> EXERCISE BRIEF
Make an exact transcript of the lines in the data below, starting with the one containing "[434,174,477,187] mostly ->" and going on through the one containing "[48,380,76,390] Than -> [87,479,125,493] Then", with both included and the pictures left out.

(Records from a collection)
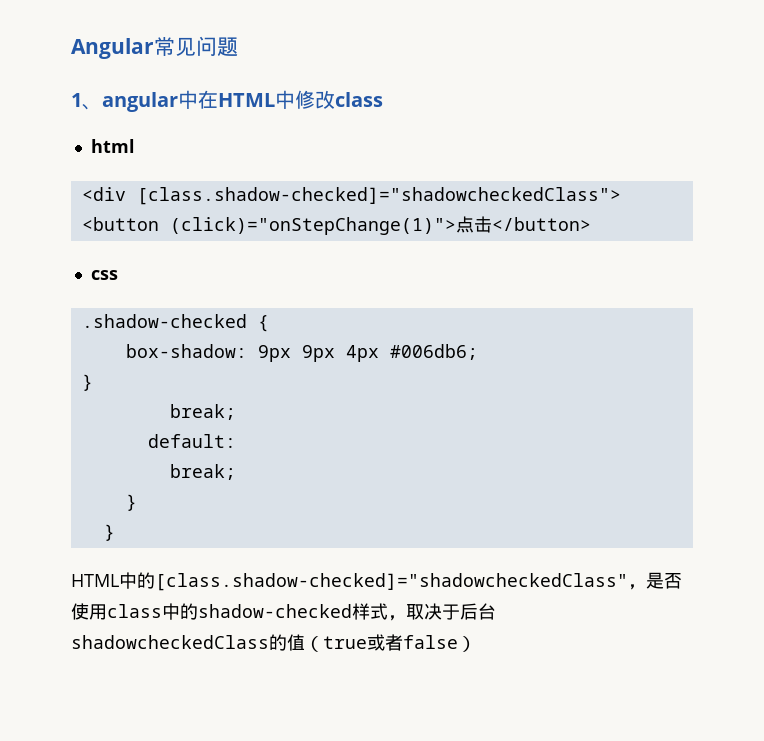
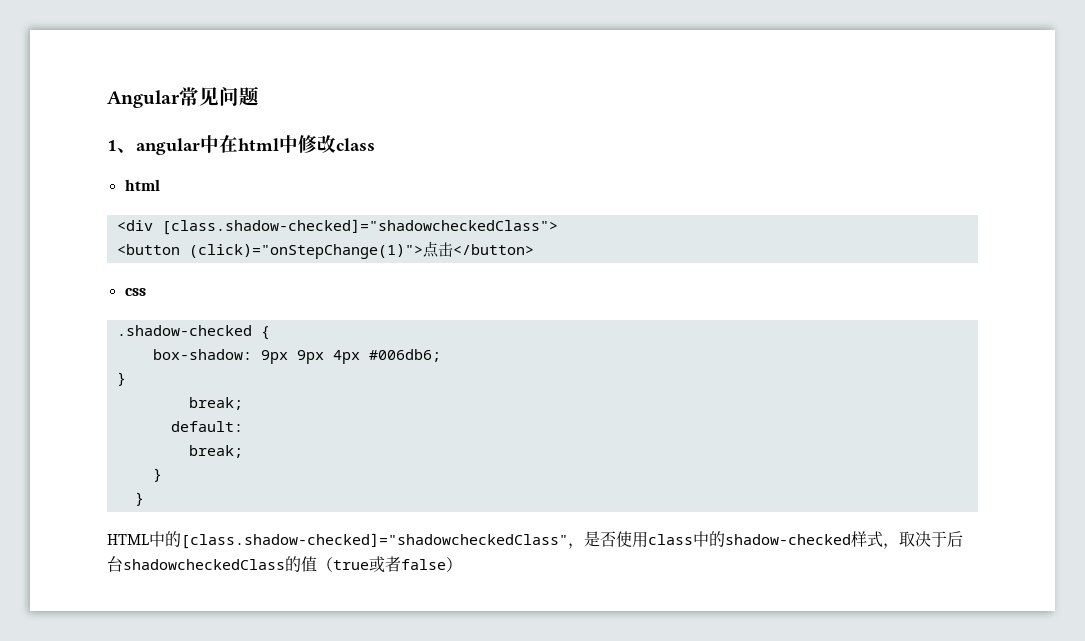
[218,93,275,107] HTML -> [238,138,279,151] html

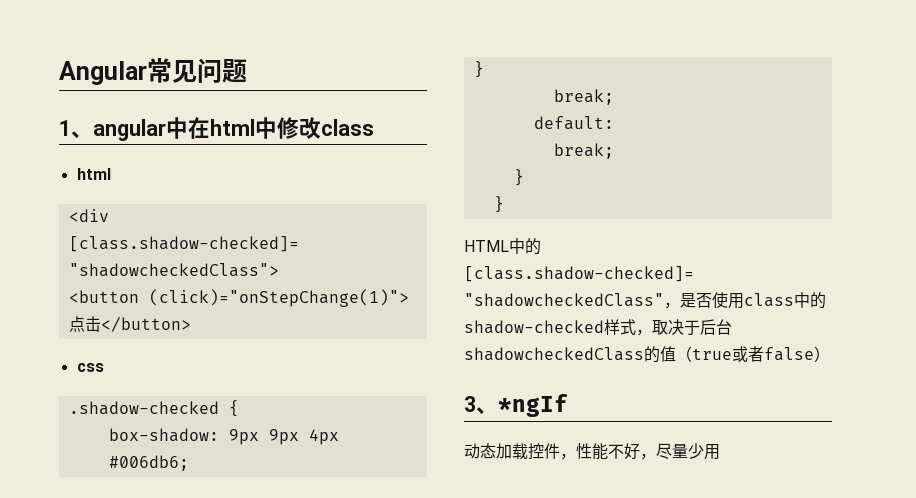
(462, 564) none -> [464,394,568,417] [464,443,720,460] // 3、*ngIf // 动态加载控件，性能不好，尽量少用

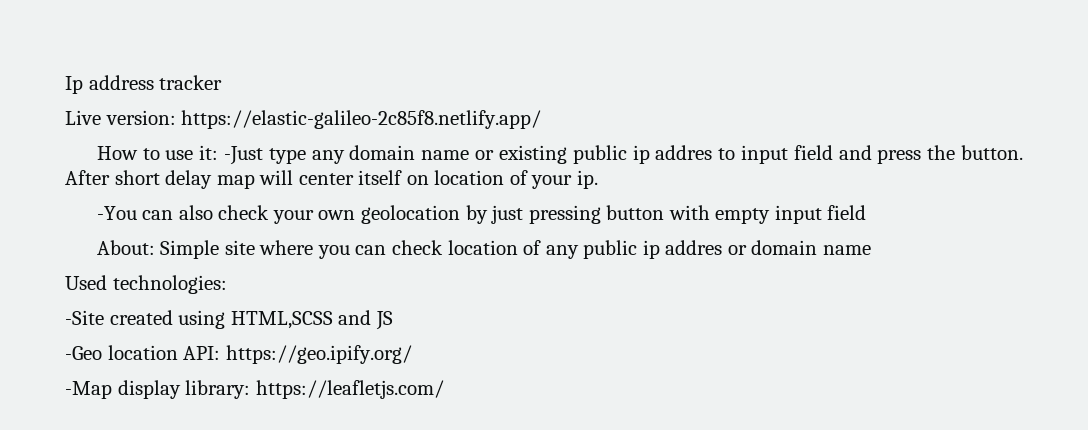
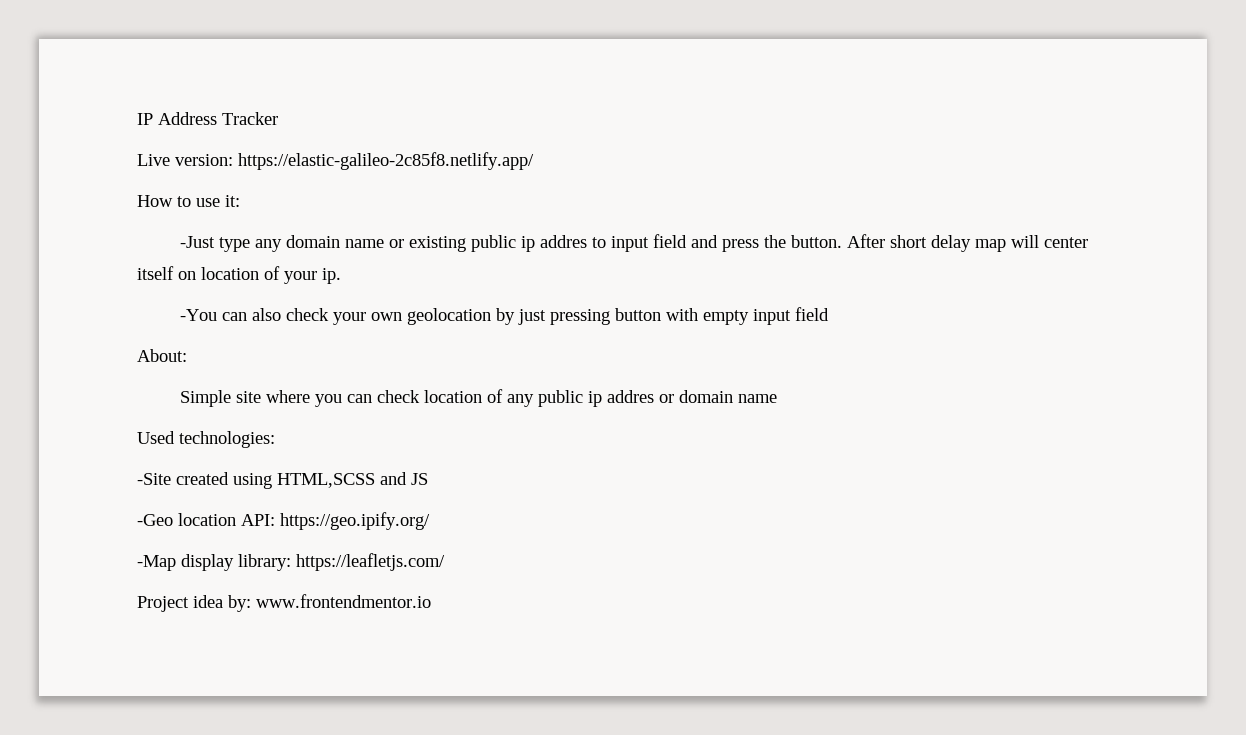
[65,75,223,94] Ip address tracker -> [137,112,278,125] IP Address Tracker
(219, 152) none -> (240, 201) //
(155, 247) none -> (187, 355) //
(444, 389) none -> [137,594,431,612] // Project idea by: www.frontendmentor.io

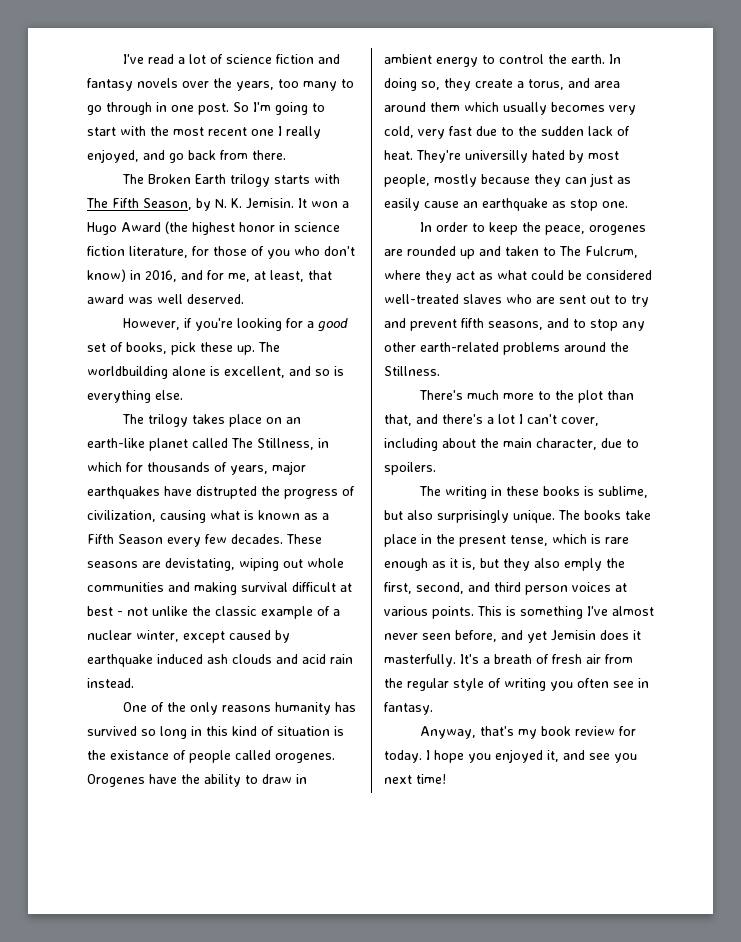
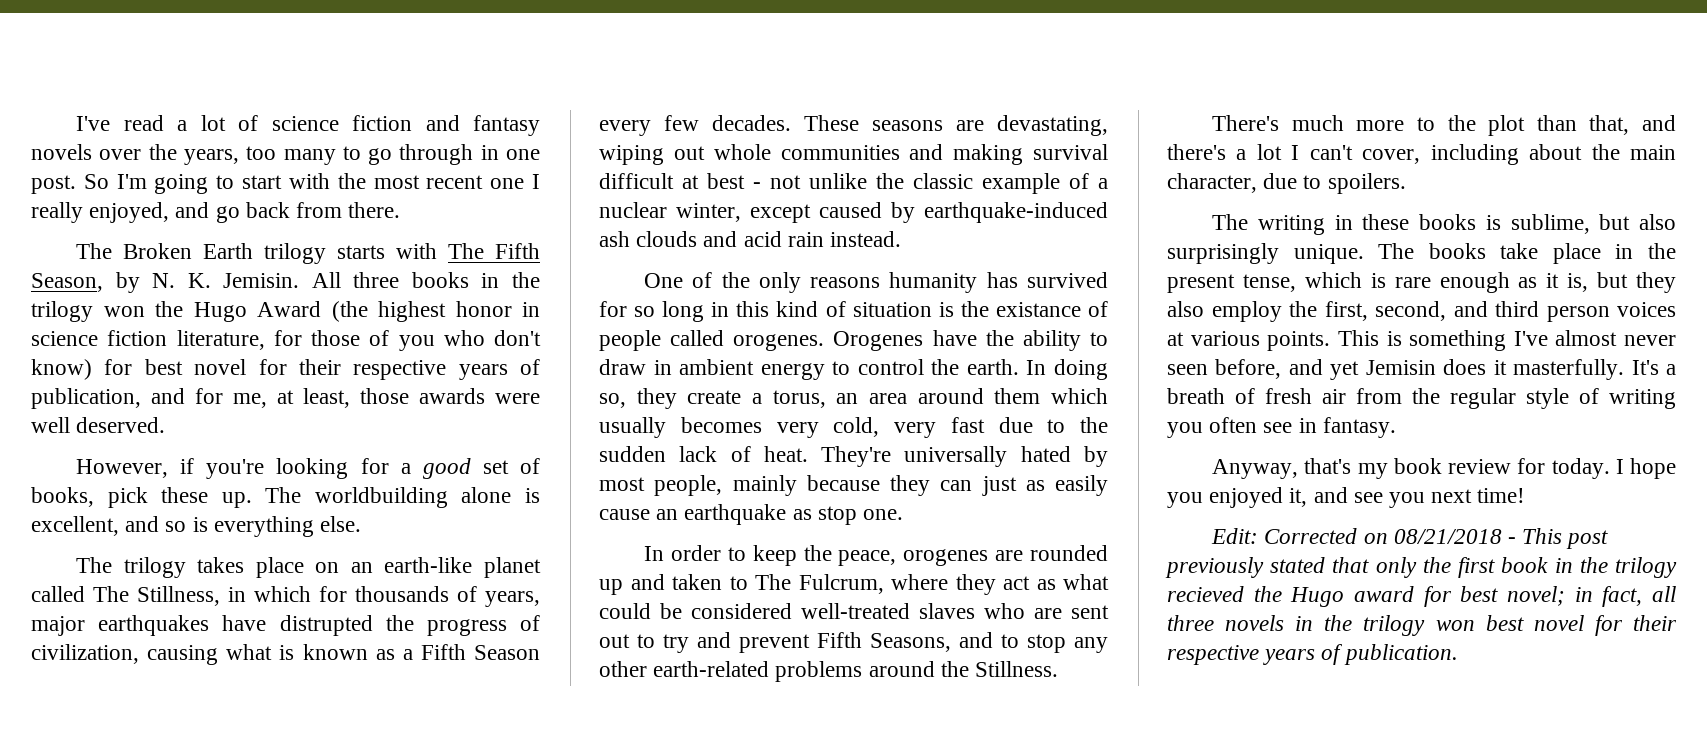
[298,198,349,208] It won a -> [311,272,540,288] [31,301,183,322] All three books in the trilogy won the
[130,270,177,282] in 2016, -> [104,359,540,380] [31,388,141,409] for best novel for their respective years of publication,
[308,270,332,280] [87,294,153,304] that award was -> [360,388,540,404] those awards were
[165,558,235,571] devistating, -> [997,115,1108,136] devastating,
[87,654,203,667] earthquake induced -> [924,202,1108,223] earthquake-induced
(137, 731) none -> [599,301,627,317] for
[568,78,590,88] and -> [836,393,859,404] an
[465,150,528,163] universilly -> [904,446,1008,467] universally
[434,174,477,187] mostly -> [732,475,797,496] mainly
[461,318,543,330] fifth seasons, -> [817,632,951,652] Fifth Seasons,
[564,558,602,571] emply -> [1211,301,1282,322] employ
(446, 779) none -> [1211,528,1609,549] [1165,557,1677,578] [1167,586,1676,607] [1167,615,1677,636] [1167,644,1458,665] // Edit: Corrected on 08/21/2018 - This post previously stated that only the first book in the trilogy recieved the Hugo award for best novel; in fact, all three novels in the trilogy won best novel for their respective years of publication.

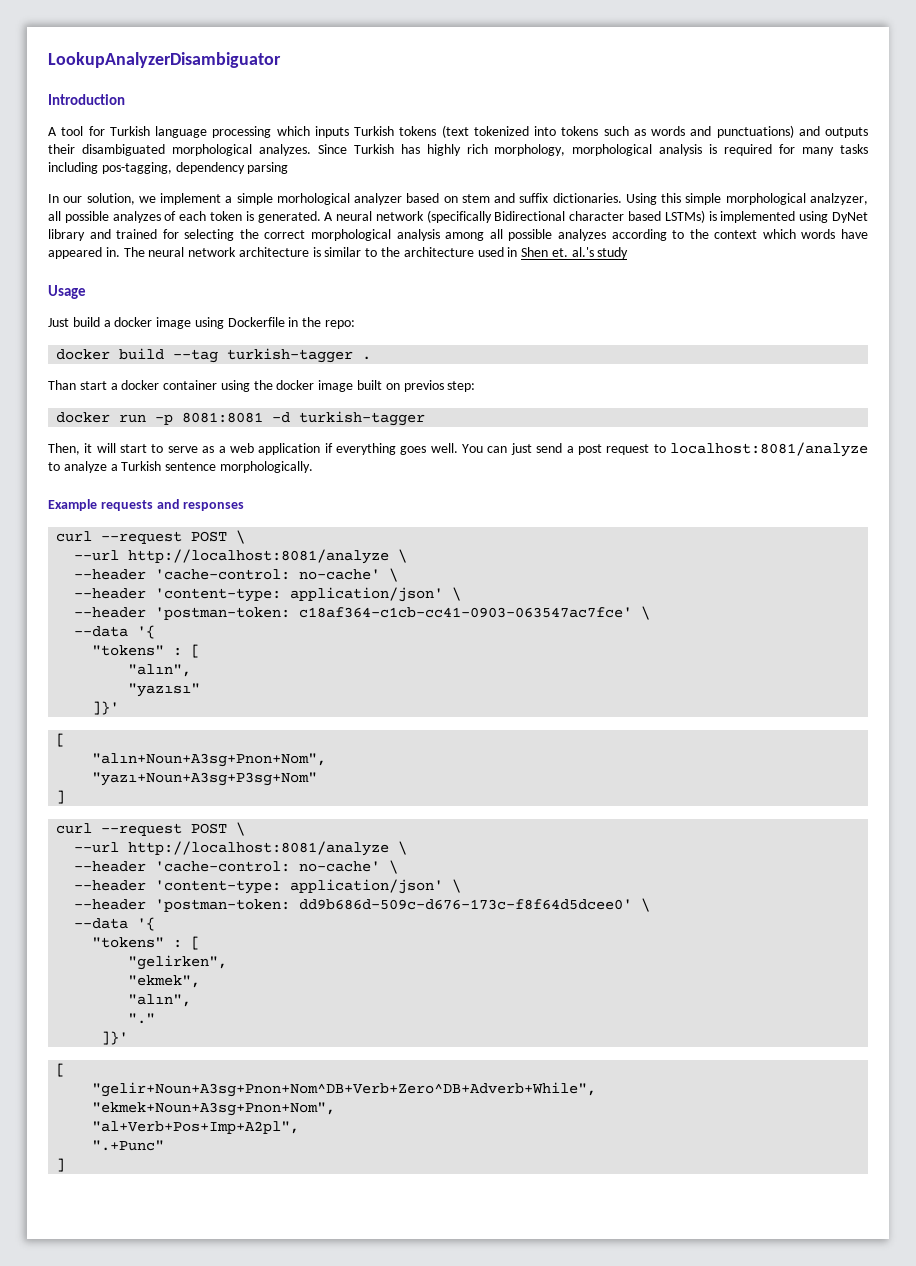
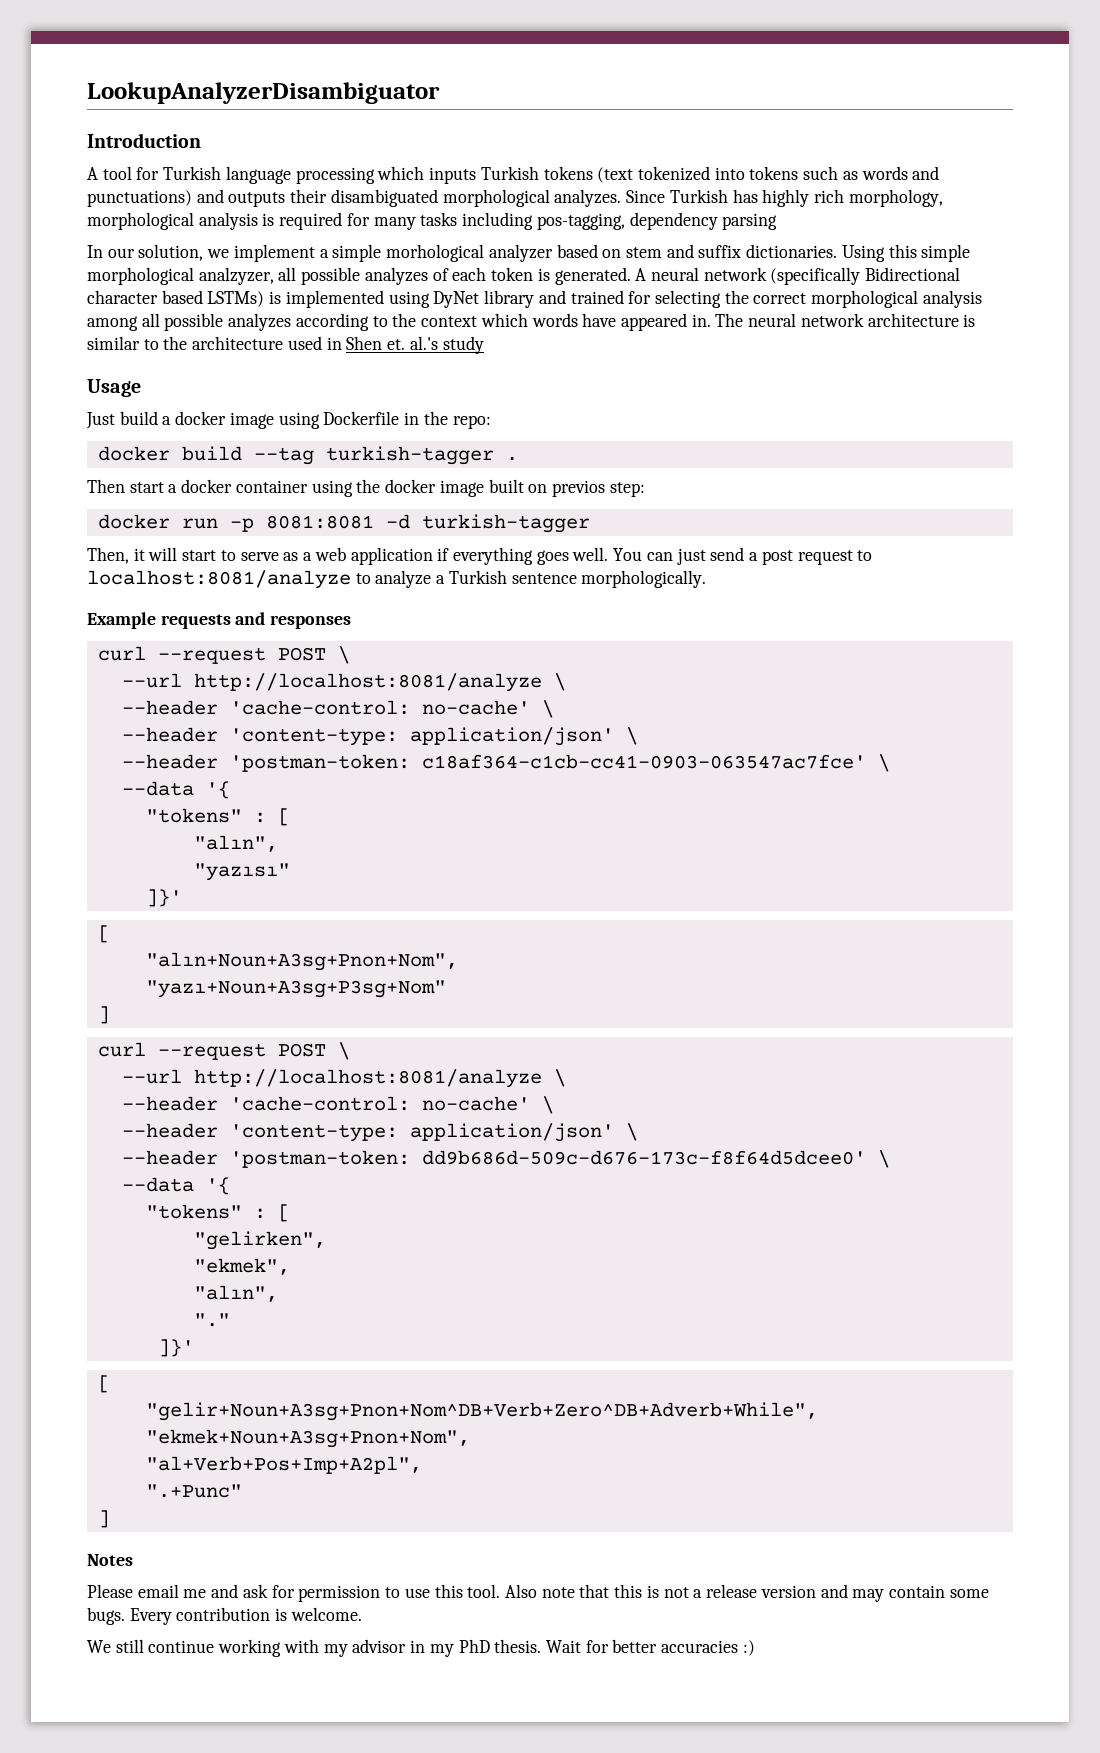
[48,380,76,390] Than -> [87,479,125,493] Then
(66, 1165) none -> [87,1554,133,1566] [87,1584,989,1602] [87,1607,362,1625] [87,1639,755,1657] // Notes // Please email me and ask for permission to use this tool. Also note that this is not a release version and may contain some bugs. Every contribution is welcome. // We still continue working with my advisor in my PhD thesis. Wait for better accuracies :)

> EXPECTED OUTPUT
[434,174,477,187] mostly -> [732,475,797,496] mainly
[461,318,543,330] fifth seasons, -> [817,632,951,652] Fifth Seasons,
[564,558,602,571] emply -> [1211,301,1282,322] employ
(446, 779) none -> [1211,528,1609,549] [1165,557,1677,578] [1167,586,1676,607] [1167,615,1677,636] [1167,644,1458,665] // Edit: Corrected on 08/21/2018 - This post previously stated that only the first book in the trilogy recieved the Hugo award for best novel; in fact, all three novels in the trilogy won best novel for their respective years of publication.

[48,380,76,390] Than -> [87,479,125,493] Then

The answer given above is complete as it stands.